======== Records for processing

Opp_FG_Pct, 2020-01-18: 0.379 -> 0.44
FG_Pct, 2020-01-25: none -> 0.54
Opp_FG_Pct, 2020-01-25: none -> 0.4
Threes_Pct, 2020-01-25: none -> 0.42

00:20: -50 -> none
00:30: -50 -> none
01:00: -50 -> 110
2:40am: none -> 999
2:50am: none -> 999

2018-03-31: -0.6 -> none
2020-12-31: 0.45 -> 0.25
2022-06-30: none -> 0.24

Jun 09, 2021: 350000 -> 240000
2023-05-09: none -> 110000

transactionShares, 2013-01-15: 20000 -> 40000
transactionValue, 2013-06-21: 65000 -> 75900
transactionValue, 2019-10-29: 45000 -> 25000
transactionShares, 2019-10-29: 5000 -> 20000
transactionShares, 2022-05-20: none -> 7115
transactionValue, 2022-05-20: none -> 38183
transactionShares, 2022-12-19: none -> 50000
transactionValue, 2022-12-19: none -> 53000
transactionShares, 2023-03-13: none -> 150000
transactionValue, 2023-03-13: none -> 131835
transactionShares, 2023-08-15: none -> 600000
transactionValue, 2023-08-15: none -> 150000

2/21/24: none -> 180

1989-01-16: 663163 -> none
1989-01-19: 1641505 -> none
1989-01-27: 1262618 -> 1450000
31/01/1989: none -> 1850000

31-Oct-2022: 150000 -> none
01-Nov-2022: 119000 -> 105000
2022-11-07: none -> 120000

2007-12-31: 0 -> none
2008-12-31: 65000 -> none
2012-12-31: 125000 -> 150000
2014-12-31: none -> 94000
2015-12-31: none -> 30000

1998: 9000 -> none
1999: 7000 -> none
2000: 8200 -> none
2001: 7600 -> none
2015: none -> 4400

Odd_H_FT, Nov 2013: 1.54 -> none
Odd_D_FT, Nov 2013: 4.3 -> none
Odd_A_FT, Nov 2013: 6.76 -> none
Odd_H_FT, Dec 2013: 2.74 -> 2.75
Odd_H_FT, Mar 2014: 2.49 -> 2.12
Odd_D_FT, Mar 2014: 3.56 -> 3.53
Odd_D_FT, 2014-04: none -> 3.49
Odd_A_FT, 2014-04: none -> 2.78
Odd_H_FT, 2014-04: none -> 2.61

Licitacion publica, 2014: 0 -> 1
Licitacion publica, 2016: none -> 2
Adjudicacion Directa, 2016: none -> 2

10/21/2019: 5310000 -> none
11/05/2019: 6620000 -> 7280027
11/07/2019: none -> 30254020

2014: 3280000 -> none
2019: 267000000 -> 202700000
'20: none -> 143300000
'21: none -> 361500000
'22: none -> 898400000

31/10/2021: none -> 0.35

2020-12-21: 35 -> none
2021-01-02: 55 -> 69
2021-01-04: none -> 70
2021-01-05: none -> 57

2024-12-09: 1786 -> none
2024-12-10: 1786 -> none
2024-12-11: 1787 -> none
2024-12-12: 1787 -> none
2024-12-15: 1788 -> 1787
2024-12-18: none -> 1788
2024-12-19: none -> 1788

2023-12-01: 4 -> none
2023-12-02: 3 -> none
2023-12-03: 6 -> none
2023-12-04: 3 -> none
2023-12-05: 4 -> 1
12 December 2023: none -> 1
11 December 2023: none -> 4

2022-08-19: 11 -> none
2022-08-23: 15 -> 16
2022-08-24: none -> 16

================

== Problem statement ==
The records must be given again in full, exactly as they were written.

== Answer to this problem ==
Opp_FG_Pct, 2020-01-18: 0.379 -> 0.44
FG_Pct, 2020-01-25: none -> 0.54
Opp_FG_Pct, 2020-01-25: none -> 0.4
Threes_Pct, 2020-01-25: none -> 0.42

00:20: -50 -> none
00:30: -50 -> none
01:00: -50 -> 110
2:40am: none -> 999
2:50am: none -> 999

2018-03-31: -0.6 -> none
2020-12-31: 0.45 -> 0.25
2022-06-30: none -> 0.24

Jun 09, 2021: 350000 -> 240000
2023-05-09: none -> 110000

transactionShares, 2013-01-15: 20000 -> 40000
transactionValue, 2013-06-21: 65000 -> 75900
transactionValue, 2019-10-29: 45000 -> 25000
transactionShares, 2019-10-29: 5000 -> 20000
transactionShares, 2022-05-20: none -> 7115
transactionValue, 2022-05-20: none -> 38183
transactionShares, 2022-12-19: none -> 50000
transactionValue, 2022-12-19: none -> 53000
transactionShares, 2023-03-13: none -> 150000
transactionValue, 2023-03-13: none -> 131835
transactionShares, 2023-08-15: none -> 600000
transactionValue, 2023-08-15: none -> 150000

2/21/24: none -> 180

1989-01-16: 663163 -> none
1989-01-19: 1641505 -> none
1989-01-27: 1262618 -> 1450000
31/01/1989: none -> 1850000

31-Oct-2022: 150000 -> none
01-Nov-2022: 119000 -> 105000
2022-11-07: none -> 120000

2007-12-31: 0 -> none
2008-12-31: 65000 -> none
2012-12-31: 125000 -> 150000
2014-12-31: none -> 94000
2015-12-31: none -> 30000

1998: 9000 -> none
1999: 7000 -> none
2000: 8200 -> none
2001: 7600 -> none
2015: none -> 4400

Odd_H_FT, Nov 2013: 1.54 -> none
Odd_D_FT, Nov 2013: 4.3 -> none
Odd_A_FT, Nov 2013: 6.76 -> none
Odd_H_FT, Dec 2013: 2.74 -> 2.75
Odd_H_FT, Mar 2014: 2.49 -> 2.12
Odd_D_FT, Mar 2014: 3.56 -> 3.53
Odd_D_FT, 2014-04: none -> 3.49
Odd_A_FT, 2014-04: none -> 2.78
Odd_H_FT, 2014-04: none -> 2.61

Licitacion publica, 2014: 0 -> 1
Licitacion publica, 2016: none -> 2
Adjudicacion Directa, 2016: none -> 2

10/21/2019: 5310000 -> none
11/05/2019: 6620000 -> 7280027
11/07/2019: none -> 30254020

2014: 3280000 -> none
2019: 267000000 -> 202700000
'20: none -> 143300000
'21: none -> 361500000
'22: none -> 898400000

31/10/2021: none -> 0.35

2020-12-21: 35 -> none
2021-01-02: 55 -> 69
2021-01-04: none -> 70
2021-01-05: none -> 57

2024-12-09: 1786 -> none
2024-12-10: 1786 -> none
2024-12-11: 1787 -> none
2024-12-12: 1787 -> none
2024-12-15: 1788 -> 1787
2024-12-18: none -> 1788
2024-12-19: none -> 1788

2023-12-01: 4 -> none
2023-12-02: 3 -> none
2023-12-03: 6 -> none
2023-12-04: 3 -> none
2023-12-05: 4 -> 1
12 December 2023: none -> 1
11 December 2023: none -> 4

2022-08-19: 11 -> none
2022-08-23: 15 -> 16
2022-08-24: none -> 16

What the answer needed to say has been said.